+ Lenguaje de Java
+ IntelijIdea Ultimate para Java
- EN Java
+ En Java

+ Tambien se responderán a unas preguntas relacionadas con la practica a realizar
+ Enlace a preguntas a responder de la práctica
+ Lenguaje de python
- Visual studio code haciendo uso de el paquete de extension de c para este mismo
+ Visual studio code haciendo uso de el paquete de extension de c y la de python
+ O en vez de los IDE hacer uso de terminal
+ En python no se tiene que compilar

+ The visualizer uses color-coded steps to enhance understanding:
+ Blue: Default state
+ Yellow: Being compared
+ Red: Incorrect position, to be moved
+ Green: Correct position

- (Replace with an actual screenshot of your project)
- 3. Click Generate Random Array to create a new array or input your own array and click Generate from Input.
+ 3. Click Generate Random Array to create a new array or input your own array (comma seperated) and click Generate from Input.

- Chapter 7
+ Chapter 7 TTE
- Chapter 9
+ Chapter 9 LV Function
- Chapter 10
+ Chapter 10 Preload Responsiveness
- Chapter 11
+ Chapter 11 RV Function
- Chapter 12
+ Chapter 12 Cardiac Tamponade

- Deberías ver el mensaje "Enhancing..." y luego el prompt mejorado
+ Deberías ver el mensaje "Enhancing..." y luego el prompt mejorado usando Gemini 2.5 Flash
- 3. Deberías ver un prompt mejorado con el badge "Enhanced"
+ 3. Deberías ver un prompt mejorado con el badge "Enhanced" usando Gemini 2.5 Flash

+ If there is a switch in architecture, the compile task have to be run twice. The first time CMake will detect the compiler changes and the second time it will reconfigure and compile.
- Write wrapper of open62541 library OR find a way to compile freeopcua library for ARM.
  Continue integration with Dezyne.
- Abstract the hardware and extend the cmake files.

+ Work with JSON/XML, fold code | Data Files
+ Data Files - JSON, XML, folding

....

Write out all the records above one more time, exactly.

+ Lenguaje de Java
+ IntelijIdea Ultimate para Java
- EN Java
+ En Java

+ Tambien se responderán a unas preguntas relacionadas con la practica a realizar
+ Enlace a preguntas a responder de la práctica
+ Lenguaje de python
- Visual studio code haciendo uso de el paquete de extension de c para este mismo
+ Visual studio code haciendo uso de el paquete de extension de c y la de python
+ O en vez de los IDE hacer uso de terminal
+ En python no se tiene que compilar

+ The visualizer uses color-coded steps to enhance understanding:
+ Blue: Default state
+ Yellow: Being compared
+ Red: Incorrect position, to be moved
+ Green: Correct position

- (Replace with an actual screenshot of your project)
- 3. Click Generate Random Array to create a new array or input your own array and click Generate from Input.
+ 3. Click Generate Random Array to create a new array or input your own array (comma seperated) and click Generate from Input.

- Chapter 7
+ Chapter 7 TTE
- Chapter 9
+ Chapter 9 LV Function
- Chapter 10
+ Chapter 10 Preload Responsiveness
- Chapter 11
+ Chapter 11 RV Function
- Chapter 12
+ Chapter 12 Cardiac Tamponade

- Deberías ver el mensaje "Enhancing..." y luego el prompt mejorado
+ Deberías ver el mensaje "Enhancing..." y luego el prompt mejorado usando Gemini 2.5 Flash
- 3. Deberías ver un prompt mejorado con el badge "Enhanced"
+ 3. Deberías ver un prompt mejorado con el badge "Enhanced" usando Gemini 2.5 Flash

+ If there is a switch in architecture, the compile task have to be run twice. The first time CMake will detect the compiler changes and the second time it will reconfigure and compile.
- Write wrapper of open62541 library OR find a way to compile freeopcua library for ARM.
  Continue integration with Dezyne.
- Abstract the hardware and extend the cmake files.

+ Work with JSON/XML, fold code | Data Files
+ Data Files - JSON, XML, folding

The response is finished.